Empfehlenswert ist das Buch für den Einsatz in der Unterstufe bis in die Sekundarstufe I. Im Deutschunterricht kann dabei eine sukzessive Heranführung an rhetorische Stilmittel erfolgen, da sich die Autorin vielfältiger rhetorischer Mittel bedient. Ebenso erhalten die SchülerInnen kindgerechte Zugänge zu literarischen Narrationen und können weitere literarische Erfahrungen im Umgang mit poetischer Sprache gewinnen. Hier ein Beispiel für die poetische Sprache des Werks, die den LeserInnen zu intensiver Vorstellungsbildung einlädt:
Unser Hochhaus erhob sich ganz allein aus einem Wolkenmeer. Der Nebel war so tief gesunken, dass unser Stockwerk und unsere Fenster darüberlagen. Das warme orangefarbene Licht der Straßenlaternen beleuchtete den Nebel von unten. Unser Hochhaus war ein riesiger einsamer Turm, der hoch oben aus den Wolken ragte. Wie ein Turm der Riesen. […] Es war, als ob ich fliegen würde. Als ob ich eine geflügelte Traumprinzessin in einem Turm wäre. (S. 76)

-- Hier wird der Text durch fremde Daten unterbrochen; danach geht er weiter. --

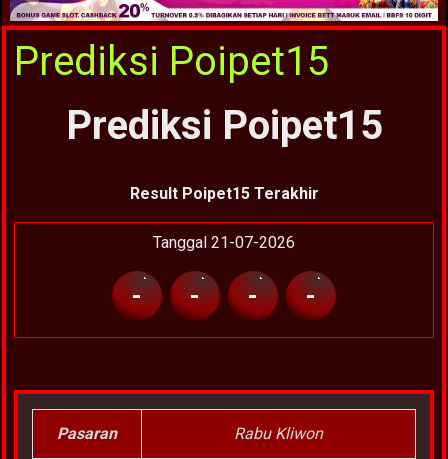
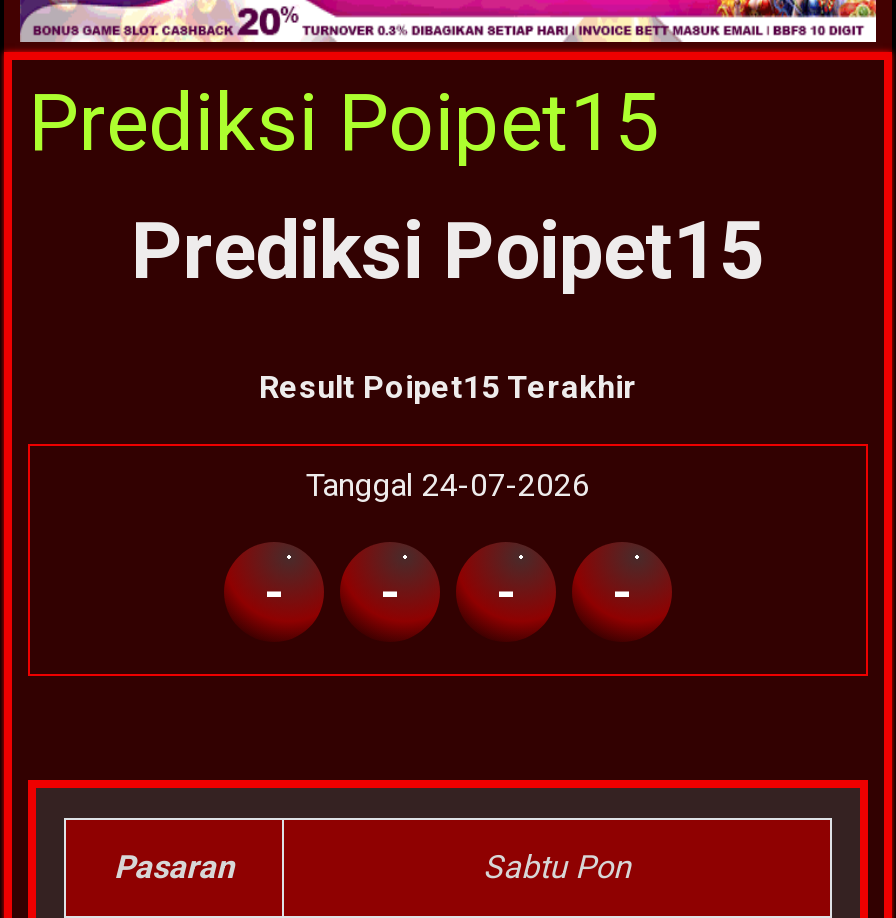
[153,233,295,252] Tanggal 21-07-2026 -> [306,466,590,504] Tanggal 24-07-2026
[234,424,323,443] Rabu Kliwon -> [483,848,631,886] Sabtu Pon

So kann auch – in Vorbereitung auf den Unterricht in der Sekundarstufe II – mit dem Werk eine Sprachanalyse initiiert werden.
„33 Bogen und ein Teehaus“ kann nicht nur im Deutschunterricht gelesen werden. Aufgrund der historischen, sozialen sowie geografischen Bezüge lassen sich fächerübergreifende Unterrichtsreihen konzipieren: Denkbar sind Kooperationen mit den Fächern Philosophie / Ethik, Sozial- und Erdkunde sowie Geschichte.